Il refresh rate, o frequenza di aggiornamento, è il numero di volte al secondo in cui il display aggiorna l’immagine mostrata e viene misurato in Hz. In questo caso, maggiore sarà questo valore, più fluida ci sembrerà l’azione di gioco vera e propria.

Da lungo tempo il refresh rate standard di una monitor è pari a 60Hz, ma recentemente sul mercato hanno fatto il loro ingresso anche TV con refresh rate più elevati: su console, ad esempio, potreste valutare l’acquisto di un pannello da 120/144 Hz per godere dei giochi dai frame rate più elevati, come Devil May Cry 5 Special Edition, che mirano ai 120 fps. Tuttavia, sono ancora molto pochi i giochi che potrebbero davvero godere di più di 60 Hz su console. A meno di non avere un budget particolarmente generoso per cui puntate giochi specifici che magari girano in full HD ma con una super-fluidità a 120 fps, arrivare a 60Hz e fermarsi lì può già essere una soluzione davvero ottima per il vostro monitor console.


Comparto Audio

Un grande meno dei monitor rispetto ai normali televisori è che raramente questi hanno altoparlanti pre-installati: se per voi è importante avere l’audio che arriva direttamente dal monitor, assicuratevi che quello che state scegliendo abbia degli speaker integrati.

In alternativa, se giocate in cuffia avete due opzioni: la prima è comprare un monitor con jack per le cuffie, che vi permetterà (anche nel caso di Nintendo Switch) di avere l’audio direttamente nel vostro headset.
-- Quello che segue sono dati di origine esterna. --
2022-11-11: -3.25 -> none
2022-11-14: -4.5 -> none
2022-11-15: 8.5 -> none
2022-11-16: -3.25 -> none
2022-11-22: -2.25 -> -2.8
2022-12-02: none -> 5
O ancora, se avete PlayStation o Xbox potete collegare le cuffie direttamente al loro controller, e disinteressarvi completamente alla presenza o meno di un jack nel monitor.

Indossare le cuffie sempre, in ogni sessione, potrebbe però essere scomodo per alcuni, quindi valutate bene come vi sentite più a vostro agio e decidete in base a questo. Ricordate anche che niente vieta di collegare degli speaker esterni, qualora un monitor presenti una porta apposita, come un jack per le cuffie.